Activity: Search the data for the string "Compile" and copy each line where it turns up.

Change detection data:

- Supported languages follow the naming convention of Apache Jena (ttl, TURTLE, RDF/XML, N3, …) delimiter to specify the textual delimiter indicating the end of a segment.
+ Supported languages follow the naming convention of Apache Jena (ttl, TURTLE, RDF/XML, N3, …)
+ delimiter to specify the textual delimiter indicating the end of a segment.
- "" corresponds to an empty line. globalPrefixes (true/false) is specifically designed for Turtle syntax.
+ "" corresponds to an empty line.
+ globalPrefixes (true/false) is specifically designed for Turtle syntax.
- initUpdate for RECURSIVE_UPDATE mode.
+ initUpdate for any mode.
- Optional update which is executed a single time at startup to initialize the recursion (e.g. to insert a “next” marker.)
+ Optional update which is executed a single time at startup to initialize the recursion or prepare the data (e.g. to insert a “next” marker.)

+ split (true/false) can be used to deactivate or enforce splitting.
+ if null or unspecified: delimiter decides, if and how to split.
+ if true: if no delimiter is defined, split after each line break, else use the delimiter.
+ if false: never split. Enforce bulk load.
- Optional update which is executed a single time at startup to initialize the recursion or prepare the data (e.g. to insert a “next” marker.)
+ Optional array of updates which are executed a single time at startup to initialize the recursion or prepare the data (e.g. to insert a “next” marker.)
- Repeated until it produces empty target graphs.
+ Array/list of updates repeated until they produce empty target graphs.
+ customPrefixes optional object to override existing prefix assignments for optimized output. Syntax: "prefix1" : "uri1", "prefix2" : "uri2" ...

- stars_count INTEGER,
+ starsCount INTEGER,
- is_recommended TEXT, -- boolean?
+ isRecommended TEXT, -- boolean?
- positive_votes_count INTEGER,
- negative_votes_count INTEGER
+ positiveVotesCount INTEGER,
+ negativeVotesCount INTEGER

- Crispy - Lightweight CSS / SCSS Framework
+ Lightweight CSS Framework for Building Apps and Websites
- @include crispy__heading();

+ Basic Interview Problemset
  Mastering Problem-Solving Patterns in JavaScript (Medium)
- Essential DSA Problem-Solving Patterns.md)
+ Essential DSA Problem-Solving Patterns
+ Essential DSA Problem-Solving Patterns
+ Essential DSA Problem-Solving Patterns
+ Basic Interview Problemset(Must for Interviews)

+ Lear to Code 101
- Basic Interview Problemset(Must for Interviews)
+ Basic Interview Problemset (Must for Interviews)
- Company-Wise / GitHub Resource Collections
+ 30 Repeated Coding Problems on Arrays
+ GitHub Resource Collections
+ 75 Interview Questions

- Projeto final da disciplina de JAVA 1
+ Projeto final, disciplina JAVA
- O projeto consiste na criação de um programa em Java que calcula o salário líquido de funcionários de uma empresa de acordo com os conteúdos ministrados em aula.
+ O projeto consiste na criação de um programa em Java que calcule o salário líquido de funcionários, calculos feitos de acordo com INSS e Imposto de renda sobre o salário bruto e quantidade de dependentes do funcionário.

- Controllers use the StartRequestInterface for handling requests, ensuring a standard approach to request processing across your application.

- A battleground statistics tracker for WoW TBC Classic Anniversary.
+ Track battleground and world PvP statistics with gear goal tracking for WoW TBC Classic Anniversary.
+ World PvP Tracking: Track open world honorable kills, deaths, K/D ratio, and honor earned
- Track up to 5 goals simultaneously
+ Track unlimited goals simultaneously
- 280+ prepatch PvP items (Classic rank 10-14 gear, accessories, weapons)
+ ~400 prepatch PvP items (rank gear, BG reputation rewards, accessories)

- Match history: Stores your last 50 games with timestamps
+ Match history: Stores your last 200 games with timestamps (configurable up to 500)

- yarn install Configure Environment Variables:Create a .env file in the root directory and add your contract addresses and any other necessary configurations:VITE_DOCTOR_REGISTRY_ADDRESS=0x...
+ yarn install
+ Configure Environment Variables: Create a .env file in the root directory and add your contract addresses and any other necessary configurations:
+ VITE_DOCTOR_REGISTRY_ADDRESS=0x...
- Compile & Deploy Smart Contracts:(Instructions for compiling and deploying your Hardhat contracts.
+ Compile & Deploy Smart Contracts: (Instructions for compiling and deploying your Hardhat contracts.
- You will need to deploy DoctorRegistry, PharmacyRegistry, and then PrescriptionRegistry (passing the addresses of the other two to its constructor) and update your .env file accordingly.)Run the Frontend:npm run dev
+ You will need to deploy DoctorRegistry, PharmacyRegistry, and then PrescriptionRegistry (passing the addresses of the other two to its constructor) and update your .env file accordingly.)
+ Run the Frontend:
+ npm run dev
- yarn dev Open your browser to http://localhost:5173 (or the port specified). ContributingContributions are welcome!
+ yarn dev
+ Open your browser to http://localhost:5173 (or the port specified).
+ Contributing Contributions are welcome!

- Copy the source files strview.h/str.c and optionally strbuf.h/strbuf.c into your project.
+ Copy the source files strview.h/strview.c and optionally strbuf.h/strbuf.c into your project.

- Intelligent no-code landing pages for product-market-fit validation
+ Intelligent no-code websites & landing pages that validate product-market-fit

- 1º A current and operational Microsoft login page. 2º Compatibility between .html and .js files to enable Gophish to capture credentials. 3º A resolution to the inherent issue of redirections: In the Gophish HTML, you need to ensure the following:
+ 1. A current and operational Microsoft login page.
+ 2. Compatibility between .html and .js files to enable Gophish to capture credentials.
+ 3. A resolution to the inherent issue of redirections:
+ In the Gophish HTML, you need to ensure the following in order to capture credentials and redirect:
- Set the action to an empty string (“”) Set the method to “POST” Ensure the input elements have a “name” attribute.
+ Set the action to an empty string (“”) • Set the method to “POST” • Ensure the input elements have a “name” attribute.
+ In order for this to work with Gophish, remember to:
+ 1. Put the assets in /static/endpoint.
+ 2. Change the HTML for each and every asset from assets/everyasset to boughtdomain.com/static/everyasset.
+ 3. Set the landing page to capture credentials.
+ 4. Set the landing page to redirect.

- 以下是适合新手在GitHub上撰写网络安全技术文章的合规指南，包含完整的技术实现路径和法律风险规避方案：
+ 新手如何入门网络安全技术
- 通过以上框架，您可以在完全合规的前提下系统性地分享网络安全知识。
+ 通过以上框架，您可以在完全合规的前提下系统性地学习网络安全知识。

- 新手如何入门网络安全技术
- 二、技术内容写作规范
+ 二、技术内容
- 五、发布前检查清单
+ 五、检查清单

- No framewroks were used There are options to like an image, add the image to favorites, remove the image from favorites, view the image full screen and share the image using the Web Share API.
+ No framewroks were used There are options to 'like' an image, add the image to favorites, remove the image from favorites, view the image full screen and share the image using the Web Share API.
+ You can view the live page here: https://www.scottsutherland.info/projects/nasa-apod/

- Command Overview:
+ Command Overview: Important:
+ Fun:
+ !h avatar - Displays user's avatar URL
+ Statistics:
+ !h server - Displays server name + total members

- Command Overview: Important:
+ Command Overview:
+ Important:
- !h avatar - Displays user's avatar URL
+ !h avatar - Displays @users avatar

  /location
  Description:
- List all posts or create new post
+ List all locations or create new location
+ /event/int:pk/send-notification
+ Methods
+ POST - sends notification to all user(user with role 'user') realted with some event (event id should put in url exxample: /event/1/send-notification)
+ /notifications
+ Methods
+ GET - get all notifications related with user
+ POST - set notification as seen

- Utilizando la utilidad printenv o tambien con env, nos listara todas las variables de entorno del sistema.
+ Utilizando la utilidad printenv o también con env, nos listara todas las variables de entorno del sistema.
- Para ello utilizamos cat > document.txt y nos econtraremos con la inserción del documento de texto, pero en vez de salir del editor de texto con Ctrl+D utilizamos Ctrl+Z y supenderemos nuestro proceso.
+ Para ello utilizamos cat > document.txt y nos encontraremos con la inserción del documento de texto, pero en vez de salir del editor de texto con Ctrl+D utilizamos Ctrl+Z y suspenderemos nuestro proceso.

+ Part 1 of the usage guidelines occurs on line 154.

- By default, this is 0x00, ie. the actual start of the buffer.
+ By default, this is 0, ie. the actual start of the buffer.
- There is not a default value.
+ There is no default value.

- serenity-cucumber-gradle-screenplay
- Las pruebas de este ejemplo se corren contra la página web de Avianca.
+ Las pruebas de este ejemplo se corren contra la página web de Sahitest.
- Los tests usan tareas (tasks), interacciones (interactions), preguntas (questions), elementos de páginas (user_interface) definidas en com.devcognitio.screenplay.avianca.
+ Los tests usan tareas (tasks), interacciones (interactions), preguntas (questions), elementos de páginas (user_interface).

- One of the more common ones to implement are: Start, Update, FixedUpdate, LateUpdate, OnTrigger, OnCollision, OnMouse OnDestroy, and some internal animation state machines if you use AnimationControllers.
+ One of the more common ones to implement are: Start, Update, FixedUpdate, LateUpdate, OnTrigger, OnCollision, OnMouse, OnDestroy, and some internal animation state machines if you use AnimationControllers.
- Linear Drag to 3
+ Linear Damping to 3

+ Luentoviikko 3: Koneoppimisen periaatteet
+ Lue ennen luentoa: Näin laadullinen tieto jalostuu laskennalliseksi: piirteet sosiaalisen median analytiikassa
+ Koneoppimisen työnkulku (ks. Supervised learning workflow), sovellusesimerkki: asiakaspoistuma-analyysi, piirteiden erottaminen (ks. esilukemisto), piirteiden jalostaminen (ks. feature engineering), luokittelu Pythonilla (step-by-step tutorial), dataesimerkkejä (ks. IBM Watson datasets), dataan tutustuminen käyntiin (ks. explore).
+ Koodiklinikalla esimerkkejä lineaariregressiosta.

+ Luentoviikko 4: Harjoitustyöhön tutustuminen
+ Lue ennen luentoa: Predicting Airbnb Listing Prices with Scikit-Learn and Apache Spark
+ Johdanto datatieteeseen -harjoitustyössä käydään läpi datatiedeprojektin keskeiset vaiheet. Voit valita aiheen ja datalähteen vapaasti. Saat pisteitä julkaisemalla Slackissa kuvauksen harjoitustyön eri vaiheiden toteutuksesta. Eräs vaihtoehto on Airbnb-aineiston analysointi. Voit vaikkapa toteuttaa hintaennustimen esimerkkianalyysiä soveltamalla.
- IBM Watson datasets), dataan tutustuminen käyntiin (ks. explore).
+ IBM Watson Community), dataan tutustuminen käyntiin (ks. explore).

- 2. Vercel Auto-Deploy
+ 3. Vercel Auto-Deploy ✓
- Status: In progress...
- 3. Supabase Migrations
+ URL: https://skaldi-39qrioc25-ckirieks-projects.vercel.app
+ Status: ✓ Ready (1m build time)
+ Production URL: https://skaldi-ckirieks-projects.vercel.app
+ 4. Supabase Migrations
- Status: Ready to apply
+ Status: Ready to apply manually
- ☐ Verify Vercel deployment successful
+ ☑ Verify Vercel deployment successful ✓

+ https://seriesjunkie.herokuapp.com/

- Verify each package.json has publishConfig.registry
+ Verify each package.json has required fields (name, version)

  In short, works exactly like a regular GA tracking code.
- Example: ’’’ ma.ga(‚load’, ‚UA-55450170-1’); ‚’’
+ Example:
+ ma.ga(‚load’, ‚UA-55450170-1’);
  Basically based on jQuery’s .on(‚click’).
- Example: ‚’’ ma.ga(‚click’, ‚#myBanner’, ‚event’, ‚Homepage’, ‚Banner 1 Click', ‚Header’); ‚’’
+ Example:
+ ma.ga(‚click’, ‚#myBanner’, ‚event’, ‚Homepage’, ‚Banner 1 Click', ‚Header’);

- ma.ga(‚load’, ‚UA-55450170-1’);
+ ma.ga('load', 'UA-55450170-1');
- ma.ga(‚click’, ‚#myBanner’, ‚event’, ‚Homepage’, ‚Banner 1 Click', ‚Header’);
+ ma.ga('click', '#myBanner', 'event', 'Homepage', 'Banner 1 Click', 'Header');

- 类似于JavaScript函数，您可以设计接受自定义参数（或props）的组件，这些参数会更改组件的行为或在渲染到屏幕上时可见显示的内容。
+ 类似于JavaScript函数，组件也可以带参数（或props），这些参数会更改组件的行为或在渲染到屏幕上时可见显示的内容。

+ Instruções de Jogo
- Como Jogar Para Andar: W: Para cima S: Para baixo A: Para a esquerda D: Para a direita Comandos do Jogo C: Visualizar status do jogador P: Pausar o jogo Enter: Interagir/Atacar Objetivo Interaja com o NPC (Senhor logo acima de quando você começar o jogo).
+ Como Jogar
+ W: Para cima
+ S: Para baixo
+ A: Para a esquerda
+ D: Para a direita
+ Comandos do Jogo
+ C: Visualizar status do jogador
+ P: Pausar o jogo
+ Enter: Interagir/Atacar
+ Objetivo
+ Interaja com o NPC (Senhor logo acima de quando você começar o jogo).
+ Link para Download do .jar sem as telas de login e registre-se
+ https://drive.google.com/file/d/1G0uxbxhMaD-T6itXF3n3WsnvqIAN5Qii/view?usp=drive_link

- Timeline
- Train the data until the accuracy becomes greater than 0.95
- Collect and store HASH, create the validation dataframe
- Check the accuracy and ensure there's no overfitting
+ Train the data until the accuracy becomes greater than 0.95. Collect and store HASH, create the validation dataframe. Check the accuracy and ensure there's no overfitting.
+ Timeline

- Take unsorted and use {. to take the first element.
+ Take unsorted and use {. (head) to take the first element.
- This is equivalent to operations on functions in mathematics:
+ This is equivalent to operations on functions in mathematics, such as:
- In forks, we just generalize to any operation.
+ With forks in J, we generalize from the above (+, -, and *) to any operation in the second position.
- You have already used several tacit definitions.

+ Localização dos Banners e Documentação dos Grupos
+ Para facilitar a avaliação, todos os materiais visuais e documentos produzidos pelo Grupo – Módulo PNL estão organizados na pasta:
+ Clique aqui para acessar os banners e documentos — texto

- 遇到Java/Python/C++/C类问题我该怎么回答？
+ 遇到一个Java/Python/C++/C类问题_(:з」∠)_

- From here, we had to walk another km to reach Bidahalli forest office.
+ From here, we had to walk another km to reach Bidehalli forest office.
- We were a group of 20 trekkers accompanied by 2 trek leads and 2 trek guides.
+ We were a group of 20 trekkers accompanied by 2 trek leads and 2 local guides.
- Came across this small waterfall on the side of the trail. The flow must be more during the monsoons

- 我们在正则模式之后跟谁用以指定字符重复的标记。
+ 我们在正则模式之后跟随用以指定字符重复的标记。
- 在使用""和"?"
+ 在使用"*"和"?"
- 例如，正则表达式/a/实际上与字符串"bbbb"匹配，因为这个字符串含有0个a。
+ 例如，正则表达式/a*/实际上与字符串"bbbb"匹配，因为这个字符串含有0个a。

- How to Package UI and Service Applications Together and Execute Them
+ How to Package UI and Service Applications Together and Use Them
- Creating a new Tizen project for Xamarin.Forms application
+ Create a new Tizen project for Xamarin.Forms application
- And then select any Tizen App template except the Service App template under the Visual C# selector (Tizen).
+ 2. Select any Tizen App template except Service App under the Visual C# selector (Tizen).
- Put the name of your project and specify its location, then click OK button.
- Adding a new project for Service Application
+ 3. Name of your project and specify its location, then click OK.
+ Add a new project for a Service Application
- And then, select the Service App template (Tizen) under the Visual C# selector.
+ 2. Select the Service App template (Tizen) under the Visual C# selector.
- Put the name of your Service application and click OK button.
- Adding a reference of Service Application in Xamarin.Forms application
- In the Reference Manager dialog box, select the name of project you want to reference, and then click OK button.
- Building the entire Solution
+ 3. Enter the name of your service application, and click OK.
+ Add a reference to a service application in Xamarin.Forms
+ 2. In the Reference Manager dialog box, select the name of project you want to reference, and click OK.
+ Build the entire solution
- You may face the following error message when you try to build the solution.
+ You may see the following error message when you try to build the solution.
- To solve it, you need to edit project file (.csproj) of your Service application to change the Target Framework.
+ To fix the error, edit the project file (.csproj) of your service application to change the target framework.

Result below:
- Compile & Deploy Smart Contracts:(Instructions for compiling and deploying your Hardhat contracts.
+ Compile & Deploy Smart Contracts: (Instructions for compiling and deploying your Hardhat contracts.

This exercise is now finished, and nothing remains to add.